U.S. Cyber Command’s (CYBERCOM) Air Force component will likely add between 1,200 and 1,500 largely civilian cyber jobs to help the service and the combatant command bolster their cyber defense efforts, according to the Air Force’s space chief.

The new figures announced by Air Force Space Command (AFSPC) chief Gen. William Shelton are a clarification from last January when he said the service could add “well over” 1,000 cyber jobs (Defense Daily, Jan. 18). Shelton said Tuesday at a Peter Huessy congressional breakfast series event on Capitol Hill that Air Force demand for these cyber jobs would be about 1,500.

Air Force Space Command chief Gen. William Shelton. Photo: Air Force.

“I’m being a little fuzzy on the numbers because the numbers are being finalized,” Shelton said. “When I said about 1,000, we really thought the number was about 1,200. When I say 1,500, we’re not sure exactly where it’s going to settle, but it’s gone up from where we thought it was originally going to be.”
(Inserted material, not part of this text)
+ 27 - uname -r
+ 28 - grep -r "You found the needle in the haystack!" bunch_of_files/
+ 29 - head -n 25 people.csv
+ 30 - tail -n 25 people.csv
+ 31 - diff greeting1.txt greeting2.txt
Shelton in January said the hires would be about 70 or 80 percent civilian. Shelton said, despite sequestration related furloughs for Defense Department civilians last that began last week, these cyber jobs would be filled because the service knows how important they are. The Air Force chief scientist said last week that her office has been disproportionally impacted by sequestration because the service’s researchers are disproportionally civilian (Defense Daily, July 12).
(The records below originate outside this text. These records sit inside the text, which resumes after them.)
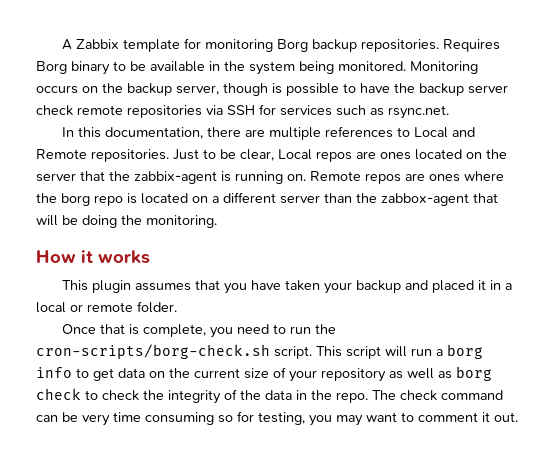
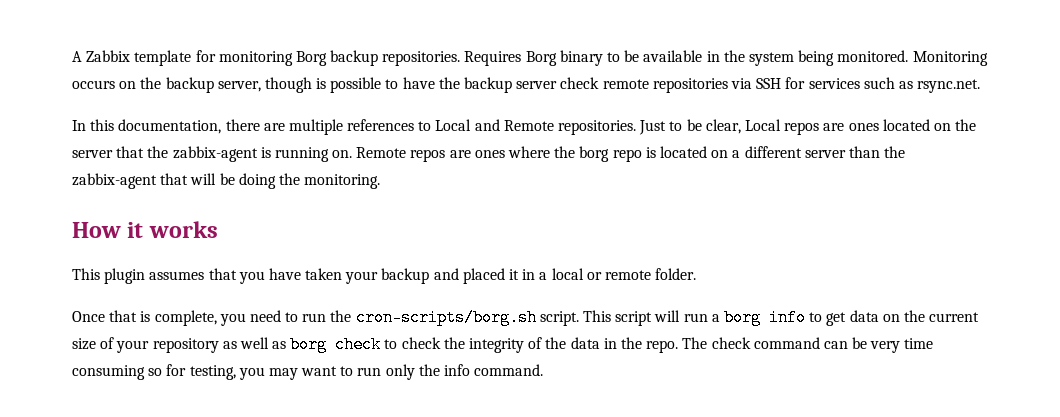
- Remote repos are ones where the borg repo is located on a different server than the zabbox-agent that will be doing the monitoring.
+ Remote repos are ones where the borg repo is located on a different server than the zabbix-agent that will be doing the monitoring.
- Once that is complete, you need to run the cron-scripts/borg-check.sh script.
+ Once that is complete, you need to run the cron-scripts/borg.sh script.
- The check command can be very time consuming so for testing, you may want to comment it out.
+ The check command can be very time consuming so for testing, you may want to run only the info command.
“We’re going to carve those people out somewhere from within the Air Force structure and we’ll fund those billets because this is a high priority within the department.”

Shelton also said offensive cyber operations is the focus of Cyber Command standing up these national and combatant command cyber squads. Shelton, as head of Space Command, has authority over the 24th Air Force, which is the operational warfighting organization that establishes, operates, maintains and defends Air Force networks.